Nie chodzi o to, że Twoja argumentacja jest niezrozumiała. Chodzi o to, że ja w tej konwencji nie chcę gadać, bo to nudne. Zwyczajnie :-)
Słuchaj, umówmy się, że ty chcesz traktować ludzi jak bydło, np. jak krowy na pastwisku, wiesz, te druty z prądem naokoło, a ja chcę ludzi traktować jak ludzi i w przypadku złamania prawa surowo karać. Gdyby np. gościu zabił kogoś autem ze swojej winy (przy ustaleniu rozmaitych koniecznych szczegółów), a w przypadku stwierdzenia, że był pijany wina jest oczywista i za to zabójstwo musiał odsiedzieć powiedzmy 20 lat, bez prawa do zwolnienia warunkowego i gdyby tak pierwszy pijak-zabójca usiadł na 20 lat, drugi pijak-zabójca usiadł na 20 lat, trzeci pijak-zabójca usiadł na 20 lat, to wydaje Ci się, że ilu byłoby chętnych do jeżdżenia po pijaku?

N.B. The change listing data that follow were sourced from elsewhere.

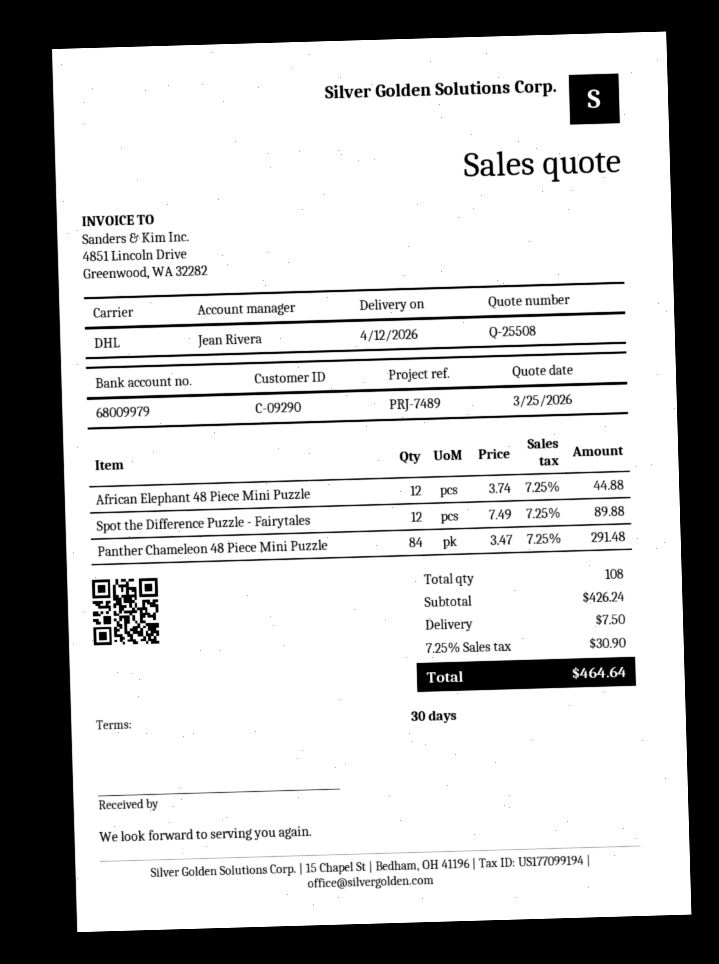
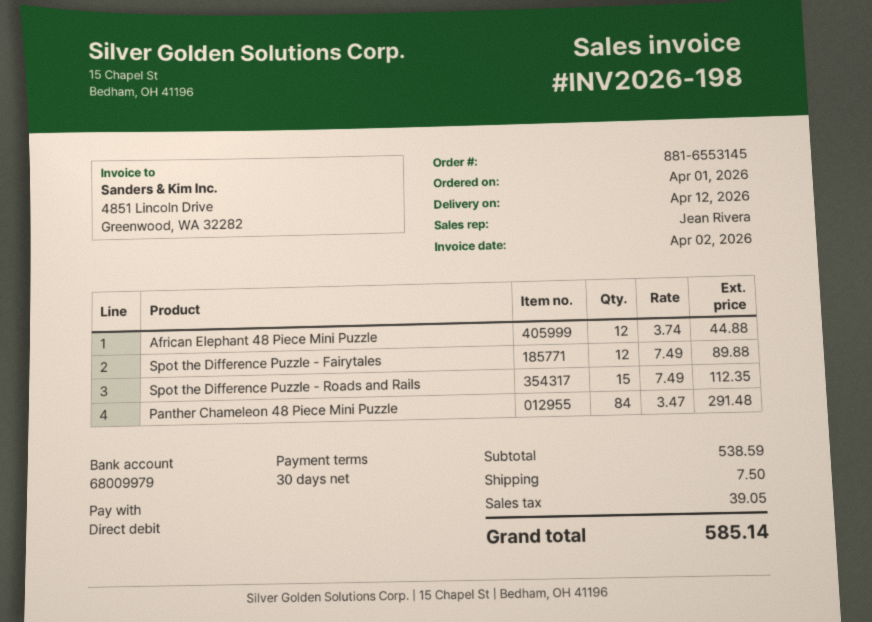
Spot the Difference Puzzle - Roads and Rails: none -> 15 x 7.49 = 112.35
subtotal: 426.24 -> 538.59
tax: 30.90 -> 39.05
total: 464.64 -> 585.14

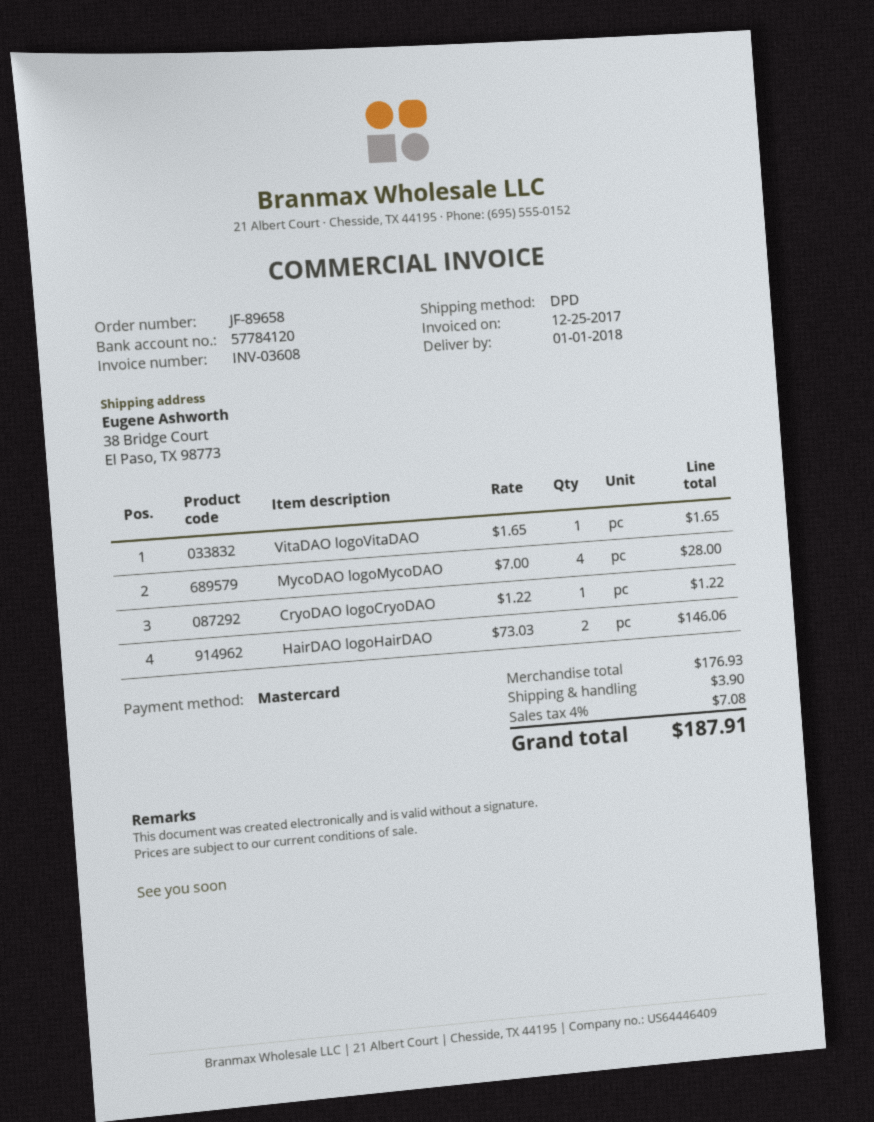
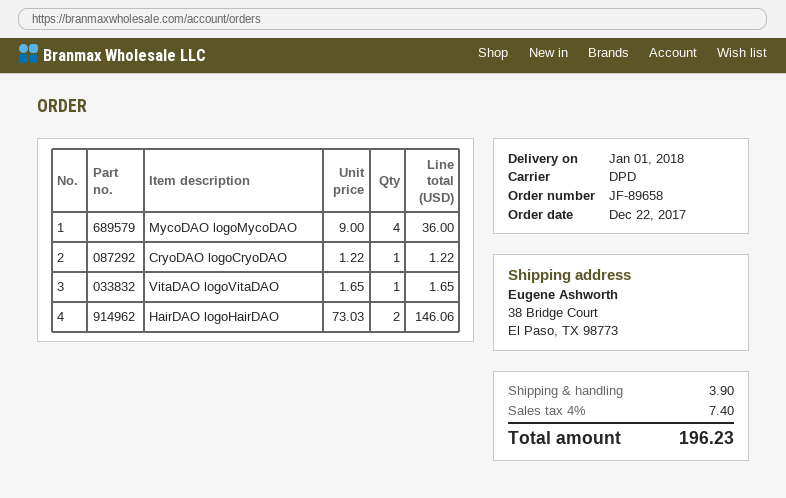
MycoDAO logoMycoDAO: 4 x 7.00 = 28.00 -> 4 x 9.00 = 36.00
tax: 4% = 7.08 -> 4% = 7.40
total: 187.91 -> 196.23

Ty uważasz, że więcej bezpieczeństwa jest lepsze dla ludzi niż mniej bezpieczeństwa, a jeszcz ewięcej bezpieczeństwa jest jeszcze lepsze. No a gdzie masz najbezpieczniej? W Panoptikonie. Prawda? Chciałbyś żyć w Panoptikonie?

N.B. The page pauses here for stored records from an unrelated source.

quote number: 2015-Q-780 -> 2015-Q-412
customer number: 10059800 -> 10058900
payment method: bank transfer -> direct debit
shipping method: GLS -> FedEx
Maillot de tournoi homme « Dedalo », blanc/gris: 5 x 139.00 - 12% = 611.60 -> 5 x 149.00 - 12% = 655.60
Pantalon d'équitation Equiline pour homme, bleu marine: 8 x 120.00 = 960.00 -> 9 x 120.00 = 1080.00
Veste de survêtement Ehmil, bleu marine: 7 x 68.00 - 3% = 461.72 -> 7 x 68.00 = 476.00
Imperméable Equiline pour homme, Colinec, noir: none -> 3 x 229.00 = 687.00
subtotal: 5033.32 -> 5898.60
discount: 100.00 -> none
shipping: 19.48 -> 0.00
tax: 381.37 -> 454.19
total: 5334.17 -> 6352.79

Mówiąc inaczej: Ty wierzysz w prewencję, ja w sankcję. I właściwie na tym powinniśmy gadułę zakończyć, bo co mamy klepać w klawierkę bez potrzeby.
>Autor
Nie chodzi o to, że Twoja argumentacja jest niezrozumiała. Chodzi o to, że ja w tej konwencji nie chcę gadać, bo to nudne. Zwyczajnie :-)

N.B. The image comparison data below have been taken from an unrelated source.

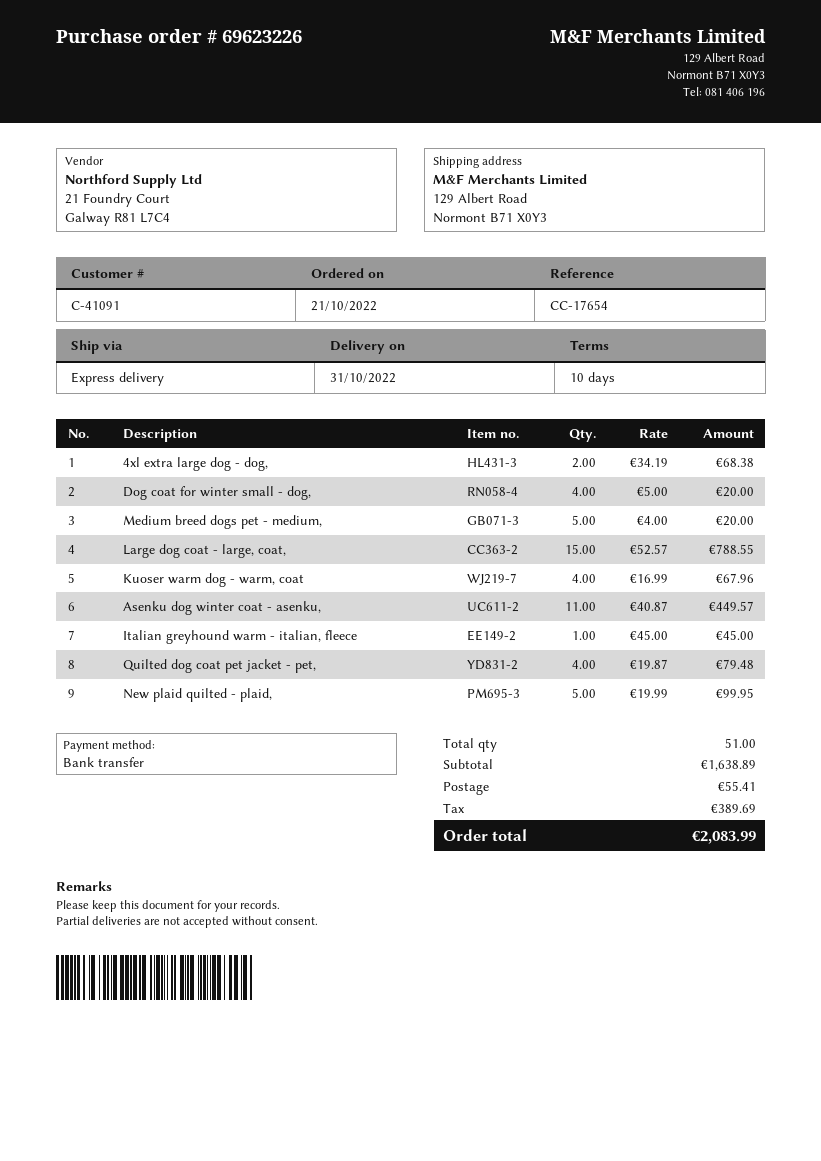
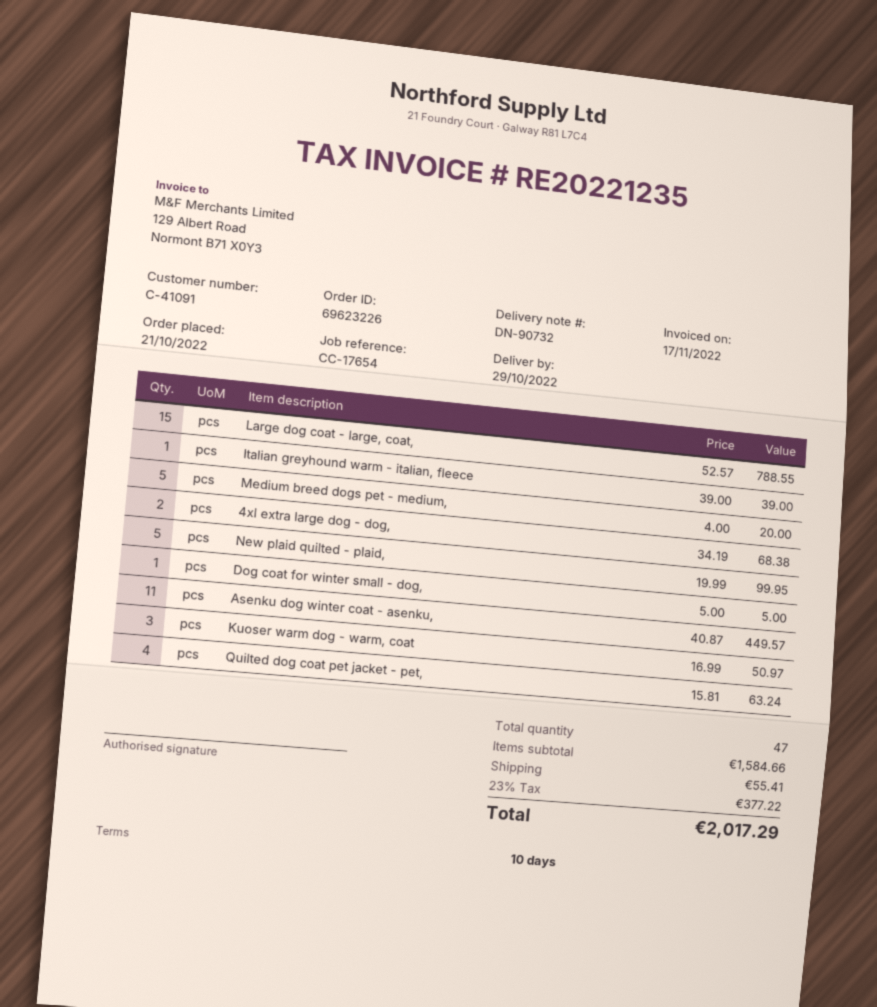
delivery date: 2022-10-31 -> 2022-10-29
Dog coat for winter small - dog,: 4 x 5.00 = 20.00 -> 1 x 5.00 = 5.00
Kuoser warm dog - warm, coat: 4 x 16.99 = 67.96 -> 3 x 16.99 = 50.97
Italian greyhound warm - italian, fleece: 1 x 45.00 = 45.00 -> 1 x 39.00 = 39.00
Quilted dog coat pet jacket - pet,: 4 x 19.87 = 79.48 -> 4 x 15.81 = 63.24
total quantity: 51 -> 47
subtotal: 1638.89 -> 1584.66
tax: 389.69 -> 377.22
total: 2083.99 -> 2017.29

Słuchaj, umówmy się, że ty chcesz traktować ludzi jak bydło, np. jak krowy na pastwisku, wiesz, te druty z prądem naokoło, a ja chcę ludzi traktować jak ludzi i w przypadku złamania prawa surowo karać. Gdyby np. gościu zabił kogoś autem ze swojej winy (przy ustaleniu rozmaitych koniecznych szczegółów), a w przypadku stwierdzenia, że był pijany wina jest oczywista i za to zabójstwo musiał odsiedzieć powiedzmy 20 lat, bez prawa do zwolnienia warunkowego i gdyby tak pierwszy pijak-zabójca usiadł na 20 lat, drugi pijak-zabójca usiadł na 20 lat, trzeci pijak-zabójca usiadł na 20 lat, to wydaje Ci się, że ilu byłoby chętnych do jeżdżenia po pijaku?
Ty uważasz, że więcej bezpieczeństwa jest lepsze dla ludzi niż mniej bezpieczeństwa, a jeszcz ewięcej bezpieczeństwa jest jeszcze lepsze. No a gdzie masz najbezpieczniej? W Panoptikonie. Prawda? Chciałbyś żyć w Panoptikonie?
Mówiąc inaczej: Ty wierzysz w prewencję, ja w sankcję. I właściwie na tym powinniśmy gadułę zakończyć, bo co mamy klepać w klawierkę bez potrzeby.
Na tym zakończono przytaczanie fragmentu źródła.